== HOW TO COMPLETE THIS TASK ==
Retype, word for word, every line from the one holding "Silver Smoky Wrap Bracelet: none -> 24" through the one holding "total quantity: 284 -> 272" in the entries below, both included, and only those lines.

== RECORDS PROVIDED ==

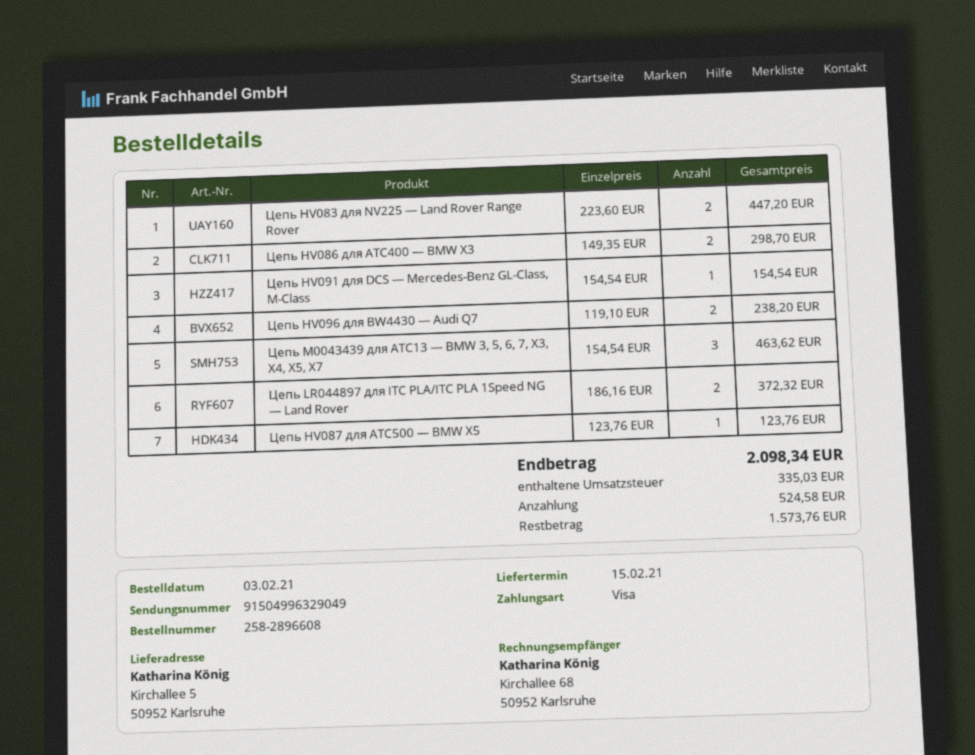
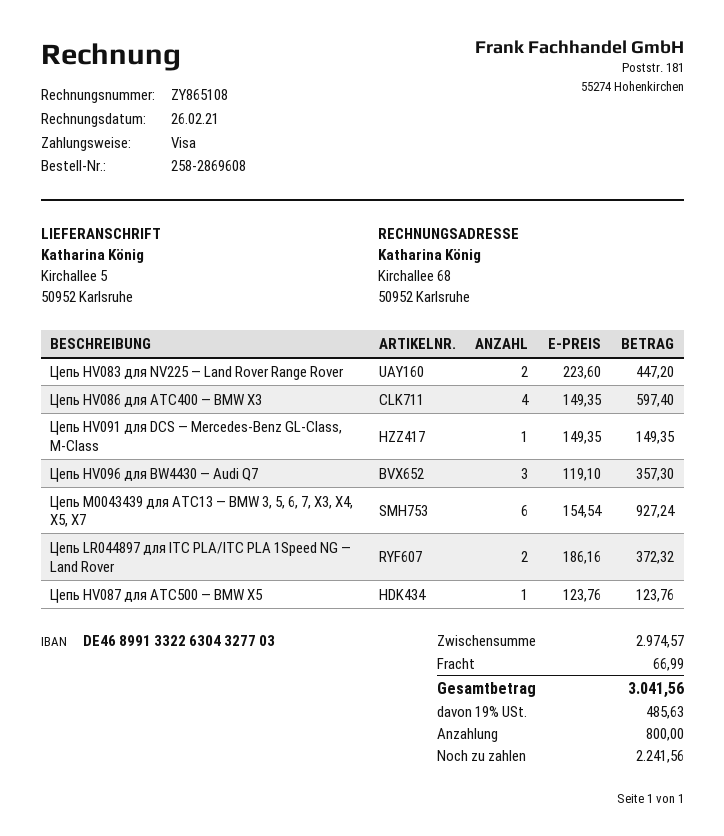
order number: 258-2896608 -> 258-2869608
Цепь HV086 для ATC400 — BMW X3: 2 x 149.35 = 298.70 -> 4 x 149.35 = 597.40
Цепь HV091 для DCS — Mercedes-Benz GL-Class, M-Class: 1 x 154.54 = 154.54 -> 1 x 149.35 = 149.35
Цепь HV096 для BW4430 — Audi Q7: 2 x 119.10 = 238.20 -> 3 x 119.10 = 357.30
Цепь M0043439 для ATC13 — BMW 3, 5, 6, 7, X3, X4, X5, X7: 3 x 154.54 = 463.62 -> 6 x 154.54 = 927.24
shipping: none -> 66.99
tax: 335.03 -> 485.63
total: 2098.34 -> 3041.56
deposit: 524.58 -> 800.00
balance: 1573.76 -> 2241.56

...

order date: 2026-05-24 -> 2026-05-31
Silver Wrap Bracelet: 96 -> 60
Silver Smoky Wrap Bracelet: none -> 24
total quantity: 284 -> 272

== YOUR SOLUTION ==
Silver Smoky Wrap Bracelet: none -> 24
total quantity: 284 -> 272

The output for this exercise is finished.